Real time smart parking system based on IoT and fog computing evaluated through a practical case study
Mohammed Alaa Ala’anzy, Assyl Abilakim, Raiymbek Zhanuzak, Lu Li
Abstract
The increasing urban population and the growing preference for private transportation have led to a significant rise in vehicle numbers, exacerbating traffic congestion and parking challenges. Cruising for parking not only consumes time and fuel but also contributes to environmental and energy inefficiencies. Smart parking systems have emerged as essential solutions to these issues, addressing everyday urban challenges and enabling the development of smart, sustainable cities. By reducing traffic congestion and streamlining parking processes, these systems promote eco-friendly and efficient urban transportation. This paper introduces a provenance-based smart parking system leveraging fog computing to enhance real-time parking space management and resource allocation.
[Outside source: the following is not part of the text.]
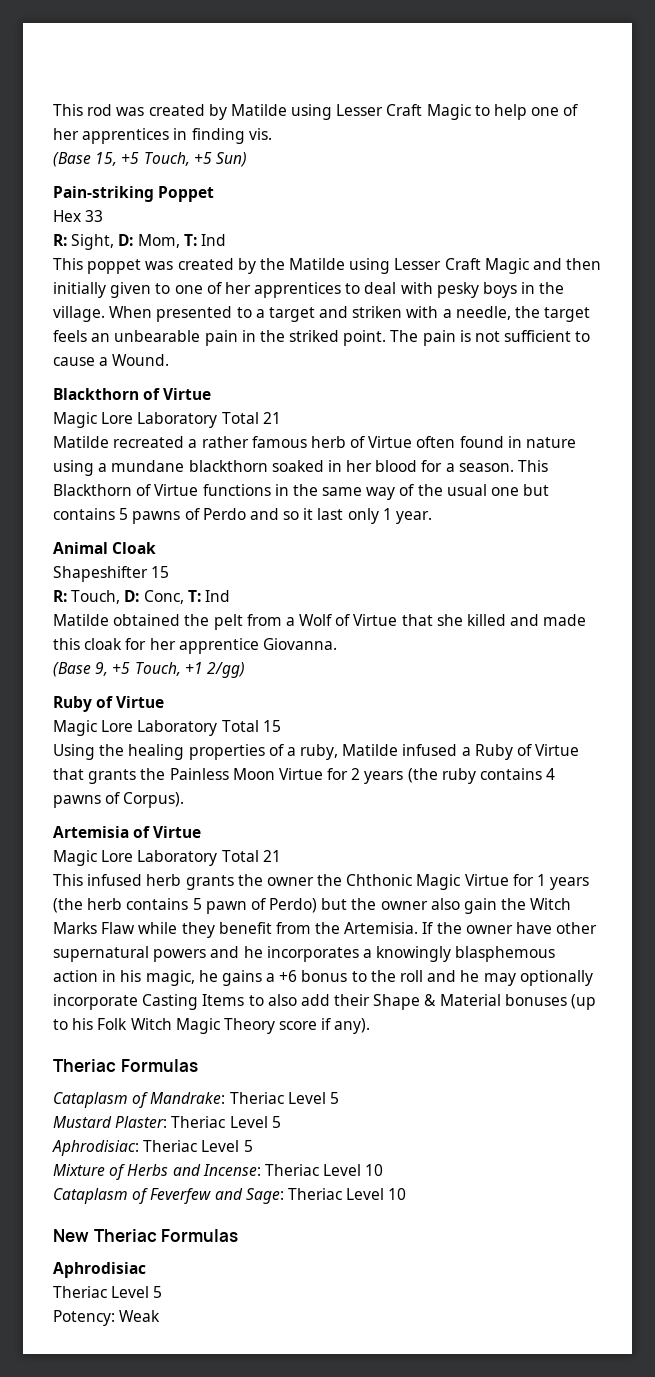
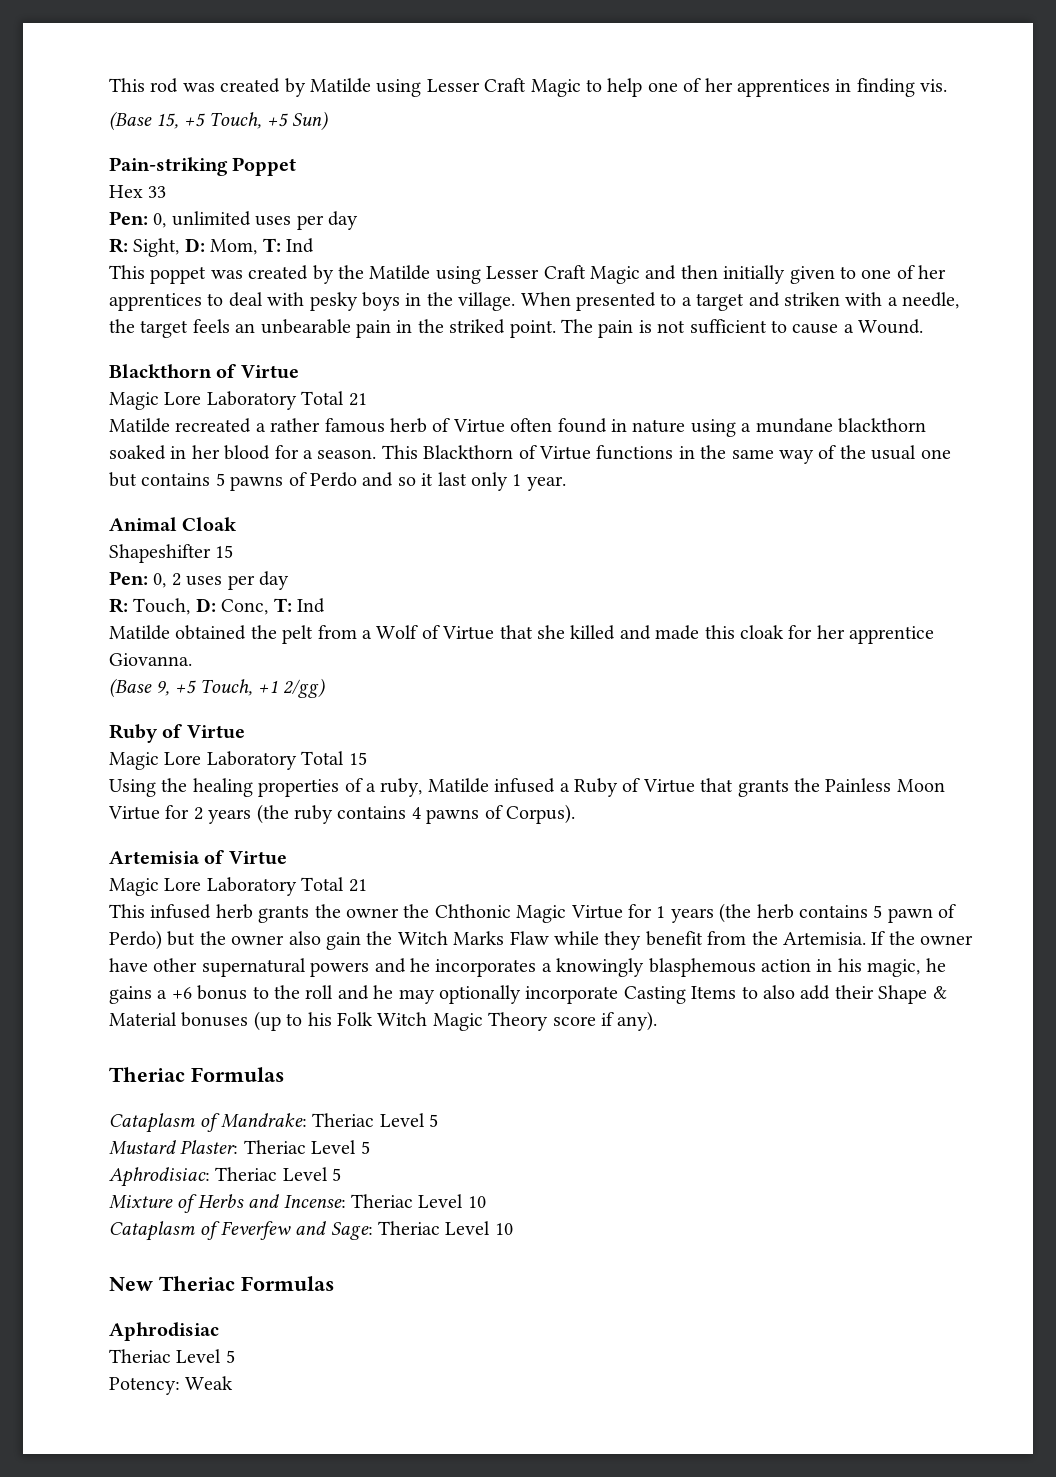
(104, 216) none -> [109,211,358,230] // Pen: 0, unlimited uses per day
(170, 572) none -> [109,571,289,590] // Pen: 0, 2 uses per day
The proposed system employs a hierarchical fog architecture, with four layers architecture nodes for efficient data storage, transfer, and resource utilisation. The provenance component empowers users with real-time insights into parking availability, facilitating informed decision-making. Simulations conducted using the iFogSim2 toolkit evaluated the system across key metrics, including end-to-end latency, execution cost, execution time, network usage, and energy consumption in both fog and cloud-based environments. A comparative analysis demonstrates that the fog-based approach significantly outperforms its cloud-based counterpart in terms of efficiency and responsiveness. Additionally, the system minimises network usage and optimises space utilisation, reducing the need for parking area expansion. A real-world case study from SDU University Park validated the proposed system, showcasing its effectiveness in managing parking spaces, particularly during peak hours.